Our past hurts will hurt us as long as we let them. They will fester and grow if we continue to feed them. And these hurts will cause us to hurt other people.
I’m not sure who said it but there’s a famous quote about hurt people. It goes:
Hurt people, hurt people.
Hurt People, Hurt People
This quote is true. Hurt people will hurt other people, either intentionally or unintentionally. The pain and bitterness one has from a past hurt will rise up and lash out at those you are near.
When I was in high school, I had switched youth groups. Eventually, I was kicked out of the youth group because of some issues happening in the church. This was painful. I was hurt. I didn’t know what to do.
In my pain, I’m sure I hurt other people. I lashed out and said things that weren’t right. I chose to do things that hurt other people.
I was a hurt person hurting others…
I’m not proud of this time of my life. It was a dark, dark period.
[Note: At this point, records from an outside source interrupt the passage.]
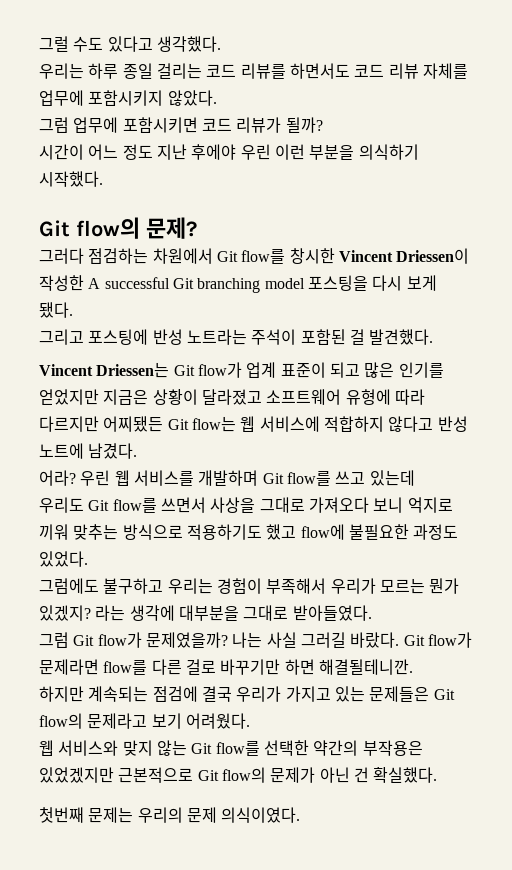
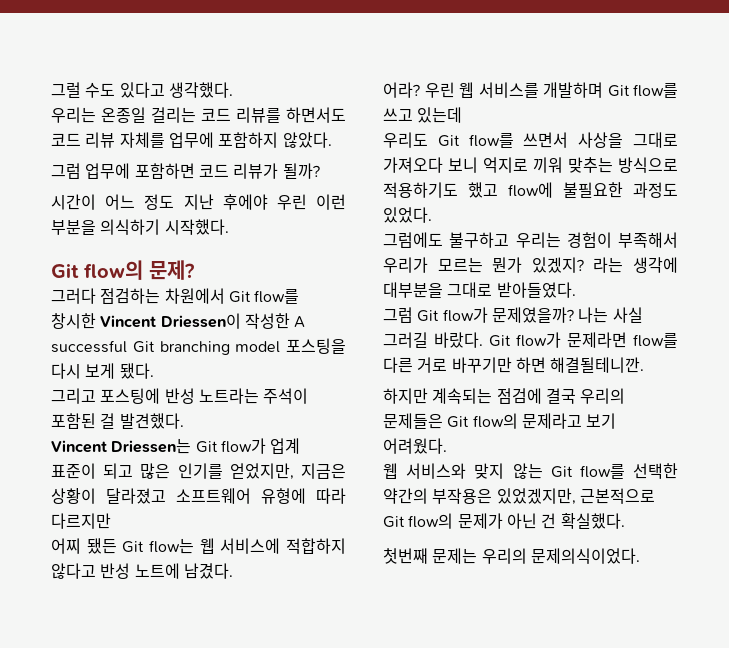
- 우리는 하루 종일 걸리는 코드 리뷰를 하면서도 코드 리뷰 자체를 업무에 포함시키지 않았다.
+ 우리는 온종일 걸리는 코드 리뷰를 하면서도 코드 리뷰 자체를 업무에 포함하지 않았다.
- 그럼 업무에 포함시키면 코드 리뷰가 될까?
+ 그럼 업무에 포함하면 코드 리뷰가 될까?
- Vincent Driessen는 Git flow가 업계 표준이 되고 많은 인기를 얻었지만 지금은 상황이 달라졌고 소프트웨어 유형에 따라 다르지만 어찌됐든 Git flow는 웹 서비스에 적합하지 않다고 반성 노트에 남겼다.
+ Vincent Driessen는 Git flow가 업계 표준이 되고 많은 인기를 얻었지만, 지금은 상황이 달라졌고 소프트웨어 유형에 따라 다르지만
+ 어찌 됐든 Git flow는 웹 서비스에 적합하지 않다고 반성 노트에 남겼다.
- Git flow가 문제라면 flow를 다른 걸로 바꾸기만 하면 해결될테니깐.
+ Git flow가 문제라면 flow를 다른 거로 바꾸기만 하면 해결될테니깐.
- 하지만 계속되는 점검에 결국 우리가 가지고 있는 문제들은 Git flow의 문제라고 보기 어려웠다.
+ 하지만 계속되는 점검에 결국 우리의 문제들은 Git flow의 문제라고 보기 어려웠다.
- 웹 서비스와 맞지 않는 Git flow를 선택한 약간의 부작용은 있었겠지만 근본적으로 Git flow의 문제가 아닌 건 확실했다.
+ 웹 서비스와 맞지 않는 Git flow를 선택한 약간의 부작용은 있었겠지만, 근본적으로 Git flow의 문제가 아닌 건 확실했다.
- 첫번째 문제는 우리의 문제 의식이였다.
+ 첫번째 문제는 우리의 문제의식이었다.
And it lasted a lot longer than it should have.
This hurt followed me around for years. I wouldn’t let it go. I wanted to hold onto the pain because it made me feel. It was an ugly couch.
Let It Go
I’m almost ashamed to say, it has been a struggle to let go of the hurt I’d experienced. Honestly, I still struggle to let it go. Yet, every day I have a choice.
- I can forgive those who have hurt me
- I can hold onto the hurt and bitterness
One of these frees you and I. The other continues to hold us captive. One will allow us to heal. The other will give us an excuse to hurt others.
Choosing to let it go is a major undertaking. Letting go is also a daily process.
All of us have been hurt in different ways. You may have been hurt by:
- A former business partner who tanked the business
- A friend who betrayed you
- A parent or sibling who treated you unfairly
- A team member who stole from the company
- Or someone else
Hurt doesn’t come from one specific person. The hurt we feel is from our own unique experiences. Yet you cannot hold onto it.
You have the power over your hurt. You can choose to forgive or hold on. You know what you need to do.
Let it go. Set yourself free. Offer forgiveness. Wash, rinse, and repeat.